Sex ohne Kondom bei HIV könnte auf Missverständnis beruhen
Zürich - HIV-Infizierte verzichten seit 2009 immer häufiger auf Kondome beim Sex. Dies zeigt eine Schweizer Langzeitstudie auf. Schuld daran könnte eine missverstandene Entwarnung sein.
Der Kondomgebrauch blieb demnach zwischen 2000 und 2009 relativ konstant und nahm zwischen 2009 und 2013 in drei von vier untersuchten Gruppen markant ab. Diese vier Kategorien betreffen Sex ohne Kondom mit festem Partner respektive mit Gelegenheitspartnern bei homosexuellen Männern sowie heterosexuellen Paaren.
Rückgang um das Dreifache
Bei Homosexuellen hat sich seit 2009 der Anteil, der angab, bei Gelegenheitspartnern nicht immer ein Kondom zu benutzen, von rund 5 auf 15 Prozent verdreifacht. Am seltensten griffen heterosexuelle HIV-Infizierte beim Sex mit festem Partner zum Kondom: Jeder Dritte verzichtete auf den Gummi, 2009 war es noch jeder Fünfte gewesen.
Am häufigsten schützten sich Heterosexuelle beim Sex mit Gelegenheitspartnern. Trotz einer leichten Abnahme seit 2009 griffen 2013 noch über 97 Prozent in dieser Situation zum Kondom.
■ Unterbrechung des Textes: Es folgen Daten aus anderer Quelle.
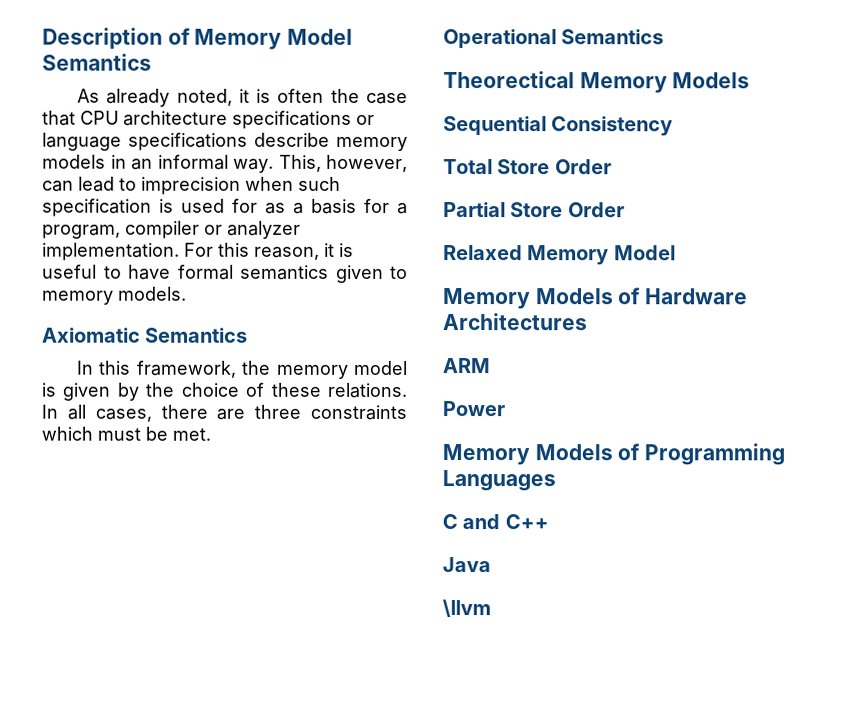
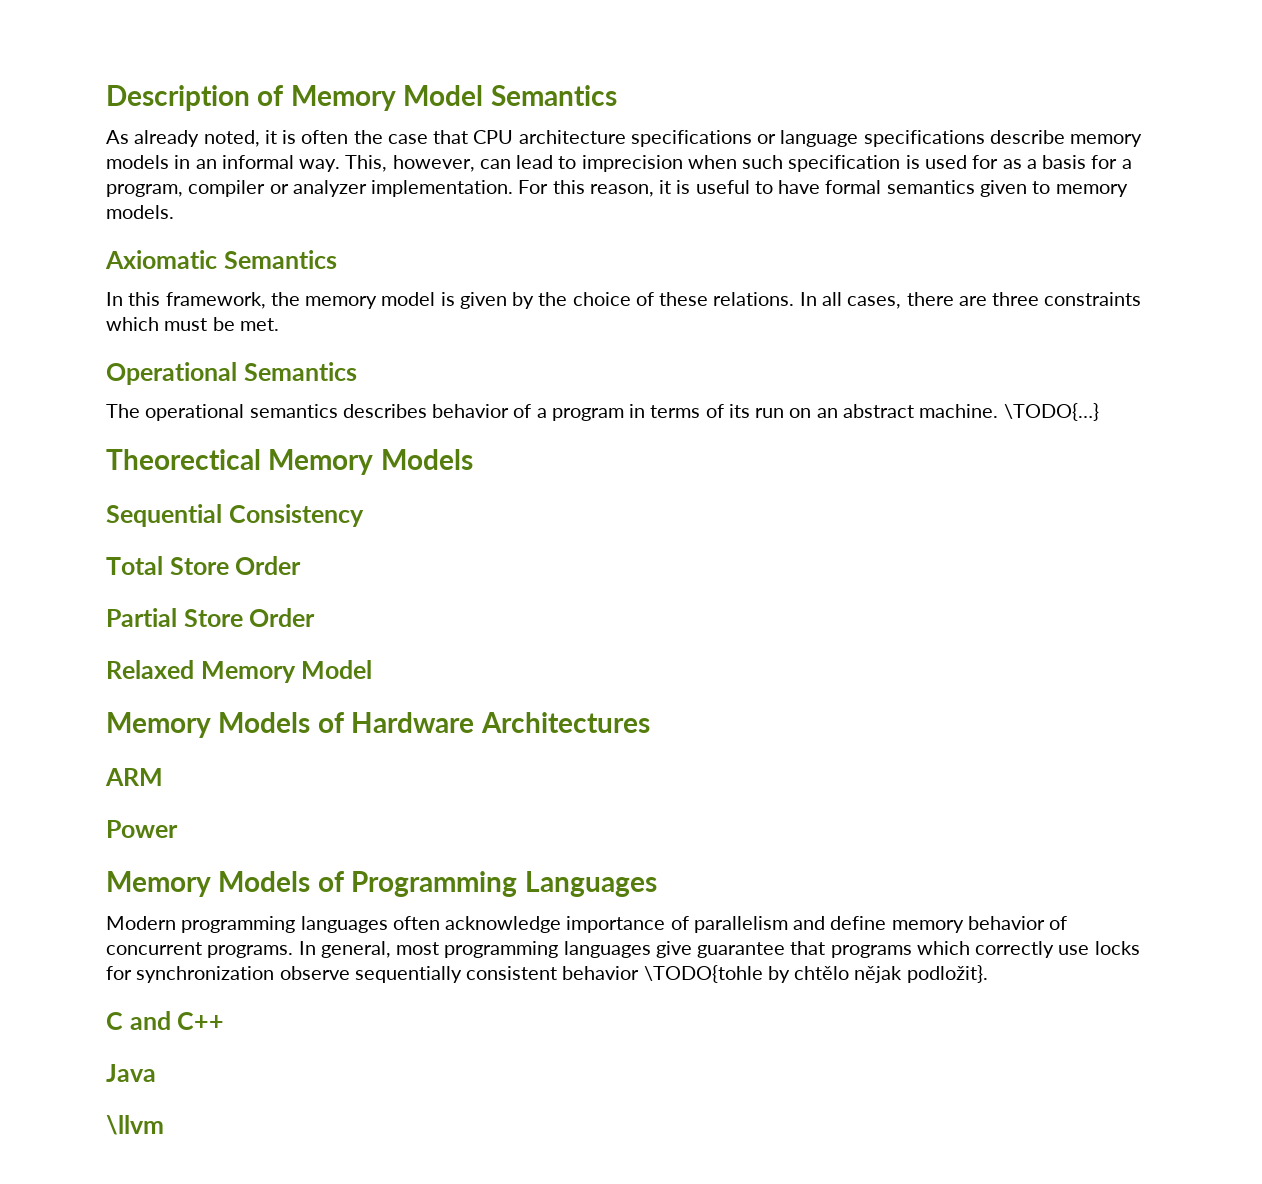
(665, 37) none -> [106,403,1099,421] // The operational semantics describes behavior of a program in terms of its run on an abstract machine. \TODO{…}
(556, 481) none -> [106,916,1068,933] [106,941,1140,958] [106,965,988,983] // Modern programming languages often acknowledge importance of parallelism and define memory behavior of concurrent programs. In general, most programming languages give guarantee that programs which correctly use locks for synchronization observe sequentially consistent behavior \TODO{tohle by chtělo nějak podložit}.

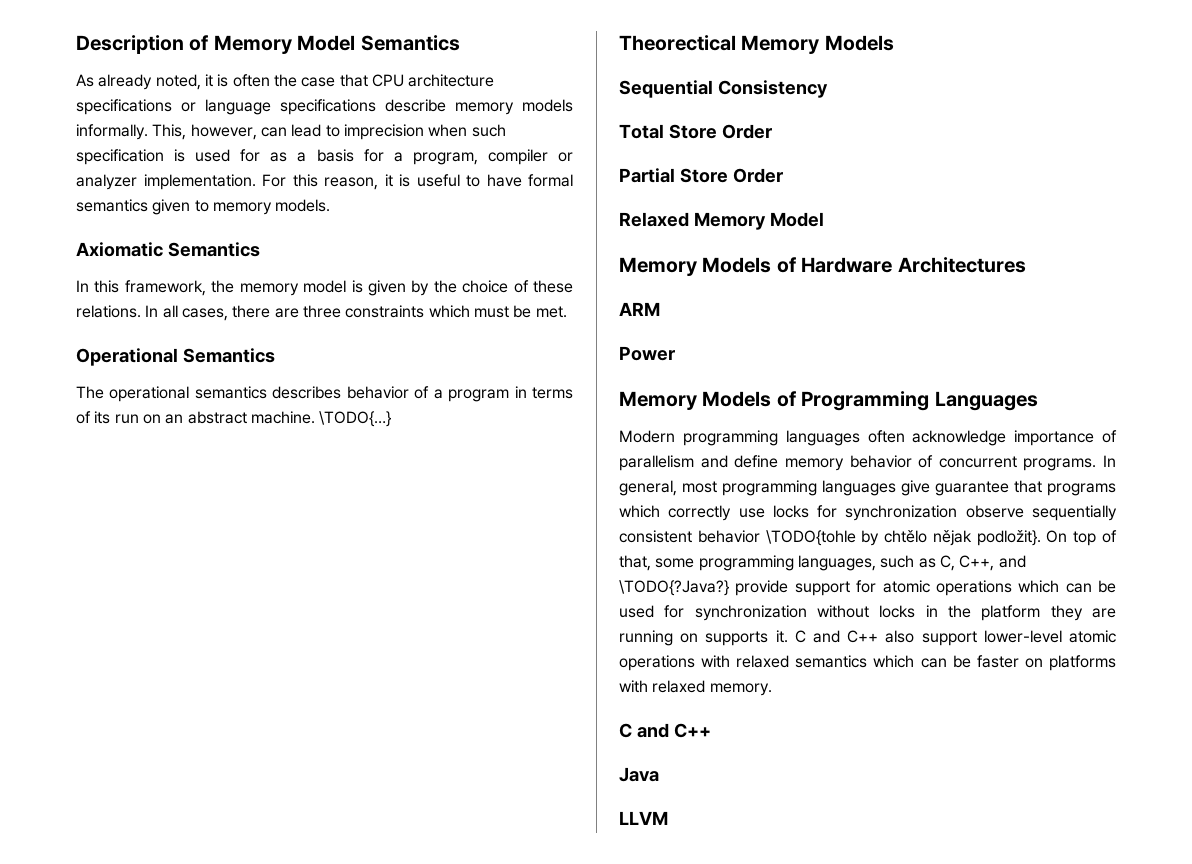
[174,155,341,172] in an informal way. -> [76,124,148,140] informally.
(988, 974) none -> [1046,530,1117,546] [619,555,1026,571] [619,580,1116,596] [619,605,1116,621] [619,630,1116,646] [619,655,1116,671] [619,680,772,696] On top of that, some programming languages, such as C, C++, and \TODO{?Java?} provide support for atomic operations which can be used for synchronization without locks in the platform they are running on supports it. C and C++ also support lower-level atomic operations with relaxed semantics which can be faster on platforms with relaxed memory.
[106,1115,164,1135] \llvm -> [619,811,668,825] LLVM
Die Forscher berichten über die Resultate im Fachjournal «Open Forum Infectious Diseases». In der Schweiz leben zwischen 15'000 und 25'000 Menschen mit HIV und Aids.
Kondomfrei in stabiler Partnerschaft
Als wichtigen Grund für den starken Rückgang sehen die Forschenden das sogenannte Swiss Statement der Aids-Kommission von 2008. Dieses besagt, dass HIV-Infizierte, die erfolgreich mit antiretroviraler Therapie behandelt werden und in einer stabilen Beziehung leben, nicht infektiös sind und deshalb auf Kondome verzichten können.
«Obwohl diese Aussage nur für Patienten in festen Beziehungen galt, haben sich anscheinend auch HIV-Infizierte angesprochen gefühlt, welche nicht in festen Partnerschaften leben und seither öfter auf Kondome verzichten», erklärte Studienleiter und Infektiologe Huldrych Günthard vom Universitätsspital und der Universität Zürich in der Mitteilung.
Weniger Angst vor Aids
Die Forscher sehen weitere mögliche Gründe: Die Angst vor HIV in der Bevölkerung sinke, da wegen der neuen, äusserst erfolgreichen Therapiemöglichkeiten in den westlichen Ländern viel weniger Menschen an Aids sterben. Auch sei die Verhütung mit Kondomen früher mehr im Fokus der präventiven Aids-Kampagnen gestanden als heute.
Die Forscher vermuten, dass der nachlässige Umgang mit dem Gummi dazu beigetragen hat, dass die Zahl Neuansteckungen mit HIV trotz zahlreicher Präventionsmassnahmen nur langsam zurückgeht. Gleichzeitig nahmen Neuansteckungen mit anderen sexuell übertragbaren Krankheiten wie Syphilis, Gonorrhoe oder Chlamydien zwischen 2009 und 2013 zu - was ebenfalls mit der geringeren Verwendung von Kondomen zusammenhängen könne.
Seit 1988 erfasst und erforscht die Schweizerische HIV-Kohortenstudie (SHKS) verschiedene Daten von HIV-Infizierten in der Schweiz. Innerhalb dieser Studie haben die Forschenden die Daten zur Kondomverwendung zwischen 2000 und 2013 ausgewertet. Dazu wurden über 12'000 HIV-Infizierte halbjährlich befragt.
Weltweit gehört Aids mit eineinhalb Millionen Toten jährlich nach wie vor zu den gefährlichsten sexuell übertragbaren Krankheiten. Verursacht wird sie durch eine Infektion mit dem HI-Virus, die über den Kontakt mit Körperflüssigkeiten, wie beispielsweise Sperma und Blut, übertragen wird.